### Task to carry out:
From top to bottom, restate the entries below word for word.

___ Working data ___

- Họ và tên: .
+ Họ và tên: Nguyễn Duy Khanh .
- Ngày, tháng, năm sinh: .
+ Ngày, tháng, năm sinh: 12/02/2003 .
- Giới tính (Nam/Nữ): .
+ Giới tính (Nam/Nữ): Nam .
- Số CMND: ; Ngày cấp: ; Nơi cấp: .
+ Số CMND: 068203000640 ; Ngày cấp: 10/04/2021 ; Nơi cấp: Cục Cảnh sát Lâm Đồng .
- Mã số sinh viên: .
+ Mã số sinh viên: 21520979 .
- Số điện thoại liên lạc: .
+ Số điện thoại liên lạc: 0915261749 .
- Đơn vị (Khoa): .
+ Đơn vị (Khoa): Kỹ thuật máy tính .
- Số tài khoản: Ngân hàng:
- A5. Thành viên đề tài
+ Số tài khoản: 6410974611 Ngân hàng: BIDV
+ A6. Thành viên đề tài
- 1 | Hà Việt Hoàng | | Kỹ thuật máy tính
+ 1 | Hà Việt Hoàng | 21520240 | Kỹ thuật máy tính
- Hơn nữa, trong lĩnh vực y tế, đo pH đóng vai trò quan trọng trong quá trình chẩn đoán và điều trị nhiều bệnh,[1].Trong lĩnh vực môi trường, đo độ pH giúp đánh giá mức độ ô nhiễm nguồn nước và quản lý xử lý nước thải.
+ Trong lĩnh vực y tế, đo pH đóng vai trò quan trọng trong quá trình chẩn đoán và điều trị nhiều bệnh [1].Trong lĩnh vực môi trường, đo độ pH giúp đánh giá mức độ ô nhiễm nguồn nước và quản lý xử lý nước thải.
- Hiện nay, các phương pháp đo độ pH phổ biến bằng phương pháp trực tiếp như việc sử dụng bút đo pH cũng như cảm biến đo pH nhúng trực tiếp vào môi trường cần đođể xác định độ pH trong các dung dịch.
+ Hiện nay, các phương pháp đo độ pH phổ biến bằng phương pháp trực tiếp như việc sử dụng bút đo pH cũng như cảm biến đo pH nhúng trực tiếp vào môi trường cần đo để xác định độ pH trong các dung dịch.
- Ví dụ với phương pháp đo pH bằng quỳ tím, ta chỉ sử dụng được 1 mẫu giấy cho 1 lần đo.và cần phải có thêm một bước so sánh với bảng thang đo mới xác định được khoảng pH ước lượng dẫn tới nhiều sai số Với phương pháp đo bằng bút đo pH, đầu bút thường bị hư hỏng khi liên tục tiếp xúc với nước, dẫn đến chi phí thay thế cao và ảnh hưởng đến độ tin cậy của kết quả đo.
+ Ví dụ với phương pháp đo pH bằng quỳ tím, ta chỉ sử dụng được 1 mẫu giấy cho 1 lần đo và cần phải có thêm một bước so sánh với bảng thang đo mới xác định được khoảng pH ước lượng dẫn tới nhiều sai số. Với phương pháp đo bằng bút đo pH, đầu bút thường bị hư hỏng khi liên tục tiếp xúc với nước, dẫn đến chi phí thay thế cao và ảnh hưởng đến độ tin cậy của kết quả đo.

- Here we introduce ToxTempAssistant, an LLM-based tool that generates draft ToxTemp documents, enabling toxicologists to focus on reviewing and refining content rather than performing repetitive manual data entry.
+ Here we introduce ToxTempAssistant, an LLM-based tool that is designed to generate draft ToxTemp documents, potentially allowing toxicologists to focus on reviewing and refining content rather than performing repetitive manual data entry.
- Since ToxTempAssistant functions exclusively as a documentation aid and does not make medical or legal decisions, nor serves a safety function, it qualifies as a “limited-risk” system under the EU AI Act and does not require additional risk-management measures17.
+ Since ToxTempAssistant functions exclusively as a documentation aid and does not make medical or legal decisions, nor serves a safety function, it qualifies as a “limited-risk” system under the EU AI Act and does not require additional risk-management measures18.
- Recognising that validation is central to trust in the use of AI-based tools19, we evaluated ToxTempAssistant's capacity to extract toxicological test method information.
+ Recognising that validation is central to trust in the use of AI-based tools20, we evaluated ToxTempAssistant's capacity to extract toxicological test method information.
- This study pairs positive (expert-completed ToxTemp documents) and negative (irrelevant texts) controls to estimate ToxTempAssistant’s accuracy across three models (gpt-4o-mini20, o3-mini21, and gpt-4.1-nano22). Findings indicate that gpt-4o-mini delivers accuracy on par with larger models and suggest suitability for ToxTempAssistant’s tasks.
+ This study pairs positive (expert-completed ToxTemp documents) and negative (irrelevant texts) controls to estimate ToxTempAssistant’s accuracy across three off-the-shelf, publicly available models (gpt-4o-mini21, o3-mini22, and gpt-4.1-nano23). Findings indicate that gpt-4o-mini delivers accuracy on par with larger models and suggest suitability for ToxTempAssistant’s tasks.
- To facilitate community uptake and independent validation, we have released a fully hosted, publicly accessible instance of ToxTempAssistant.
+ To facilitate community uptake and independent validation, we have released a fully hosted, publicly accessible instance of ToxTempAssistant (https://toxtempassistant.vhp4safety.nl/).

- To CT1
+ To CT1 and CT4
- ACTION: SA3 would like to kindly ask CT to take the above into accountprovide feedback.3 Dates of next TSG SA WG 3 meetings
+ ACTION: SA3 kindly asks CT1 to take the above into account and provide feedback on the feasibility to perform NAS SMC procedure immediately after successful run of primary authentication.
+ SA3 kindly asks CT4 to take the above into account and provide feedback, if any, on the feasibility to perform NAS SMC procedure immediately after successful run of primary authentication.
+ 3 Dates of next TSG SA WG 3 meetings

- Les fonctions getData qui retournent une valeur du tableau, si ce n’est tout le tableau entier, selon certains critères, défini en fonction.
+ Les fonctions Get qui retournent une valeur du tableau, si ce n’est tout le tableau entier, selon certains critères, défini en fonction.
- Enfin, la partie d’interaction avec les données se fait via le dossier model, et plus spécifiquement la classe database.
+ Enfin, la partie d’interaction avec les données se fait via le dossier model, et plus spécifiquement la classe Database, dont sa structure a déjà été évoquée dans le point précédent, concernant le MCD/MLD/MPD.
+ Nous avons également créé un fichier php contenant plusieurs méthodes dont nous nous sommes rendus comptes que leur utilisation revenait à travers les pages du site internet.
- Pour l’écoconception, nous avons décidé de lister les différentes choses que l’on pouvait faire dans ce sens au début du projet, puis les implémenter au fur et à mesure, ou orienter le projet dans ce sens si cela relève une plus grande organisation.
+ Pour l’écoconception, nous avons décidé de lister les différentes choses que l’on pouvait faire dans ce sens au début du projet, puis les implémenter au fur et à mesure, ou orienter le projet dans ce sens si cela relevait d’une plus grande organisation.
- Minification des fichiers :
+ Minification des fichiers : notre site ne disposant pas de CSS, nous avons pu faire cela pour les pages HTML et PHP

___

### Completed task:
- Họ và tên: .
+ Họ và tên: Nguyễn Duy Khanh .
- Ngày, tháng, năm sinh: .
+ Ngày, tháng, năm sinh: 12/02/2003 .
- Giới tính (Nam/Nữ): .
+ Giới tính (Nam/Nữ): Nam .
- Số CMND: ; Ngày cấp: ; Nơi cấp: .
+ Số CMND: 068203000640 ; Ngày cấp: 10/04/2021 ; Nơi cấp: Cục Cảnh sát Lâm Đồng .
- Mã số sinh viên: .
+ Mã số sinh viên: 21520979 .
- Số điện thoại liên lạc: .
+ Số điện thoại liên lạc: 0915261749 .
- Đơn vị (Khoa): .
+ Đơn vị (Khoa): Kỹ thuật máy tính .
- Số tài khoản: Ngân hàng:
- A5. Thành viên đề tài
+ Số tài khoản: 6410974611 Ngân hàng: BIDV
+ A6. Thành viên đề tài
- 1 | Hà Việt Hoàng | | Kỹ thuật máy tính
+ 1 | Hà Việt Hoàng | 21520240 | Kỹ thuật máy tính
- Hơn nữa, trong lĩnh vực y tế, đo pH đóng vai trò quan trọng trong quá trình chẩn đoán và điều trị nhiều bệnh,[1].Trong lĩnh vực môi trường, đo độ pH giúp đánh giá mức độ ô nhiễm nguồn nước và quản lý xử lý nước thải.
+ Trong lĩnh vực y tế, đo pH đóng vai trò quan trọng trong quá trình chẩn đoán và điều trị nhiều bệnh [1].Trong lĩnh vực môi trường, đo độ pH giúp đánh giá mức độ ô nhiễm nguồn nước và quản lý xử lý nước thải.
- Hiện nay, các phương pháp đo độ pH phổ biến bằng phương pháp trực tiếp như việc sử dụng bút đo pH cũng như cảm biến đo pH nhúng trực tiếp vào môi trường cần đođể xác định độ pH trong các dung dịch.
+ Hiện nay, các phương pháp đo độ pH phổ biến bằng phương pháp trực tiếp như việc sử dụng bút đo pH cũng như cảm biến đo pH nhúng trực tiếp vào môi trường cần đo để xác định độ pH trong các dung dịch.
- Ví dụ với phương pháp đo pH bằng quỳ tím, ta chỉ sử dụng được 1 mẫu giấy cho 1 lần đo.và cần phải có thêm một bước so sánh với bảng thang đo mới xác định được khoảng pH ước lượng dẫn tới nhiều sai số Với phương pháp đo bằng bút đo pH, đầu bút thường bị hư hỏng khi liên tục tiếp xúc với nước, dẫn đến chi phí thay thế cao và ảnh hưởng đến độ tin cậy của kết quả đo.
+ Ví dụ với phương pháp đo pH bằng quỳ tím, ta chỉ sử dụng được 1 mẫu giấy cho 1 lần đo và cần phải có thêm một bước so sánh với bảng thang đo mới xác định được khoảng pH ước lượng dẫn tới nhiều sai số. Với phương pháp đo bằng bút đo pH, đầu bút thường bị hư hỏng khi liên tục tiếp xúc với nước, dẫn đến chi phí thay thế cao và ảnh hưởng đến độ tin cậy của kết quả đo.

- Here we introduce ToxTempAssistant, an LLM-based tool that generates draft ToxTemp documents, enabling toxicologists to focus on reviewing and refining content rather than performing repetitive manual data entry.
+ Here we introduce ToxTempAssistant, an LLM-based tool that is designed to generate draft ToxTemp documents, potentially allowing toxicologists to focus on reviewing and refining content rather than performing repetitive manual data entry.
- Since ToxTempAssistant functions exclusively as a documentation aid and does not make medical or legal decisions, nor serves a safety function, it qualifies as a “limited-risk” system under the EU AI Act and does not require additional risk-management measures17.
+ Since ToxTempAssistant functions exclusively as a documentation aid and does not make medical or legal decisions, nor serves a safety function, it qualifies as a “limited-risk” system under the EU AI Act and does not require additional risk-management measures18.
- Recognising that validation is central to trust in the use of AI-based tools19, we evaluated ToxTempAssistant's capacity to extract toxicological test method information.
+ Recognising that validation is central to trust in the use of AI-based tools20, we evaluated ToxTempAssistant's capacity to extract toxicological test method information.
- This study pairs positive (expert-completed ToxTemp documents) and negative (irrelevant texts) controls to estimate ToxTempAssistant’s accuracy across three models (gpt-4o-mini20, o3-mini21, and gpt-4.1-nano22). Findings indicate that gpt-4o-mini delivers accuracy on par with larger models and suggest suitability for ToxTempAssistant’s tasks.
+ This study pairs positive (expert-completed ToxTemp documents) and negative (irrelevant texts) controls to estimate ToxTempAssistant’s accuracy across three off-the-shelf, publicly available models (gpt-4o-mini21, o3-mini22, and gpt-4.1-nano23). Findings indicate that gpt-4o-mini delivers accuracy on par with larger models and suggest suitability for ToxTempAssistant’s tasks.
- To facilitate community uptake and independent validation, we have released a fully hosted, publicly accessible instance of ToxTempAssistant.
+ To facilitate community uptake and independent validation, we have released a fully hosted, publicly accessible instance of ToxTempAssistant (https://toxtempassistant.vhp4safety.nl/).

- To CT1
+ To CT1 and CT4
- ACTION: SA3 would like to kindly ask CT to take the above into accountprovide feedback.3 Dates of next TSG SA WG 3 meetings
+ ACTION: SA3 kindly asks CT1 to take the above into account and provide feedback on the feasibility to perform NAS SMC procedure immediately after successful run of primary authentication.
+ SA3 kindly asks CT4 to take the above into account and provide feedback, if any, on the feasibility to perform NAS SMC procedure immediately after successful run of primary authentication.
+ 3 Dates of next TSG SA WG 3 meetings

- Les fonctions getData qui retournent une valeur du tableau, si ce n’est tout le tableau entier, selon certains critères, défini en fonction.
+ Les fonctions Get qui retournent une valeur du tableau, si ce n’est tout le tableau entier, selon certains critères, défini en fonction.
- Enfin, la partie d’interaction avec les données se fait via le dossier model, et plus spécifiquement la classe database.
+ Enfin, la partie d’interaction avec les données se fait via le dossier model, et plus spécifiquement la classe Database, dont sa structure a déjà été évoquée dans le point précédent, concernant le MCD/MLD/MPD.
+ Nous avons également créé un fichier php contenant plusieurs méthodes dont nous nous sommes rendus comptes que leur utilisation revenait à travers les pages du site internet.
- Pour l’écoconception, nous avons décidé de lister les différentes choses que l’on pouvait faire dans ce sens au début du projet, puis les implémenter au fur et à mesure, ou orienter le projet dans ce sens si cela relève une plus grande organisation.
+ Pour l’écoconception, nous avons décidé de lister les différentes choses que l’on pouvait faire dans ce sens au début du projet, puis les implémenter au fur et à mesure, ou orienter le projet dans ce sens si cela relevait d’une plus grande organisation.
- Minification des fichiers :
+ Minification des fichiers : notre site ne disposant pas de CSS, nous avons pu faire cela pour les pages HTML et PHP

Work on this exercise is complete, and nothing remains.